By Zachary Hilton –
Typically, search algorithms attempt for precision and optimization when iterating over the search space. This tends to work well in many situations, especially when the search space is small enough, but when that space is infinitely vast, how do you find things?
The Basic Brute Force Approach
That answer is pretty straight forward to many, we just use brute force. We pick a starting point and make iterate from there. For passwords, this is pretty defined. We tend to start at the lowest character limit and cycle through all possible character combinations. To make things faster, we add basic intelligence; starting first with the passwords most likely, then defaulting to general brute force. This is done in a number of ways, but one of the most common is using a list of words and known passwords, then proceeding to move on to the brute force iteration. This method is incredibly effective with passwords, but is often overlooked in other complex search spaces. One search space of particular interest is that of mapping a website on the internet. Some tools exist already for this, but fail to act as intelligent as possible in this regard.
Of note is DirBuster, a tool which takes a directory and file list and attempts to find paths which are not linked on a web server. This is about as close as we can come to our dictionary attack on passwords. But it still can go further. DirBuster not only checks the directories and files in its list, but it also fuzzes the URL and attempts to add some basic randomization to it. Though this helps find lazy attempts at hiding URLs, it fails to account for the unknown, avoiding approaching the problem of new directories and files that are not on the list.
Adding Some Intelligence
With that in mind, we can add varying levels of intelligence to our brute force. First, we can make it more predictive, analyzing the known list of directories and files and generating likely new ones. To take it a step further, we can instead analyze the very names of the directories to predict likely future names. Though this may sound complicated, it is actually fairly simple to do with a construct known as Markov chains.
Markov chains are a way in which we can move from one state to another by chaining probabilities together. This can be done simply, with no regard for the past, or can be done utilizing knowledge of past states to dynamically modify the probabilities of the future states. Markov chains allow us to simplistically model the transitions from one state to another, in a probabilistic way. In our case, these states can be a number of things, altering the way in which our search will behave.

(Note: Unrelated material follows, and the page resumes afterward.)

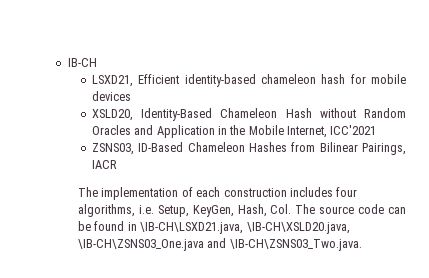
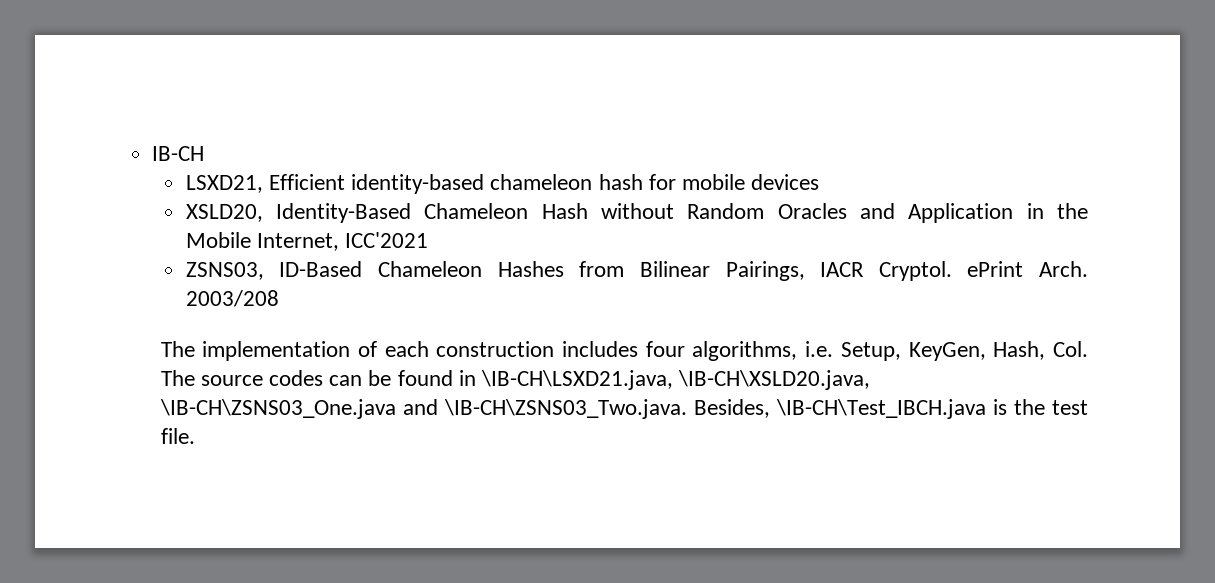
- ZSNS03, ID-Based Chameleon Hashes from Bilinear Pairings, IACR
+ ZSNS03, ID-Based Chameleon Hashes from Bilinear Pairings, IACR Cryptol. ePrint Arch. 2003/208
- The implementation of each construction includes four algorithms, i.e. Setup, KeyGen, Hash, Col. The source code can be found in \IB-CH\LSXD21.java, \IB-CH\XSLD20.java, \IB-CH\ZSNS03_One.java and \IB-CH\ZSNS03_Two.java.
+ The implementation of each construction includes four algorithms, i.e. Setup, KeyGen, Hash, Col. The source codes can be found in \IB-CH\LSXD21.java, \IB-CH\XSLD20.java, \IB-CH\ZSNS03_One.java and \IB-CH\ZSNS03_Two.java. Besides, \IB-CH\Test_IBCH.java is the test file.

One such possible state is that of the directory. We can split the URL on the directory marker (typically ‘/’) and use each directory or filename as a state. Then, we generate a table of the transitions and determine the probably of one directory being preceded by another for all directories. To generate new URLs, we just start at a random directory and follow its path using random numbers to determine which path we follow, until the path terminates naturally. Each time we do this, we will generate a URL which should look very similar to one of those we input to the generator.
A more interesting state though is the characters involved. This is typically used in Natural Language Processing to generate likely words. First, you choose a number of characters to retain for the past, and then create a similar table, but only considering the characters of all URLs, including the directory markers, and let it generate a string. The output string will likely appear as a URL which is different from our learning URLs, but will be a normal looking URL nonetheless. If we use just a few characters for history, we can create a fairly small table which can easily be stored in memory and called repeatedly to generate a seemingly endless supply of URLs which appear to be valid. To take this concept a step further, we can modify the table to replace all 0 value transitions with some arbitrarily low value, such as 0.001 (or lower based on data set), and artificially inject the ability to create new paths. This can lead to more invalid URLs, which should be screened for, but will add in fuzzing on a broader scale, while still maintaining a semblance of normal.
Ok, so now we can generate as many URLs as we wish, they will probe deeper than DIrBuster and will work off of the premise that humans tend to use similar schemes throughout language, allowing us to attempt to predict the unknown directories not found in our test set, dynamically generating strings which look like our target URL “language.” What more can we do? Well, what about target parameters or file extensions. We can utilize similar methods to the above for this too. File extensions can be predicated by analyzing those we have seen before, allowing us to better cause naming schemes based upon the known supported languages, such as PHP, ASP, JS, CSS, etc. Parameters are not much different. We can take known values for the left side of the parameter and known right side values and attempt to fuzz those as well.
Putting this all together, we can either build our own version of DirBuster, or modify the source code of the ZAP add-on to generate more likely URLs, increasing the number of discovered URLs before we have to resort to general brute force. To make this system even more powerful, we can add all of the discovered paths to the base list and utilize those to further refine our table, approaching a more accurate model of the URL “language” as it is utilized today.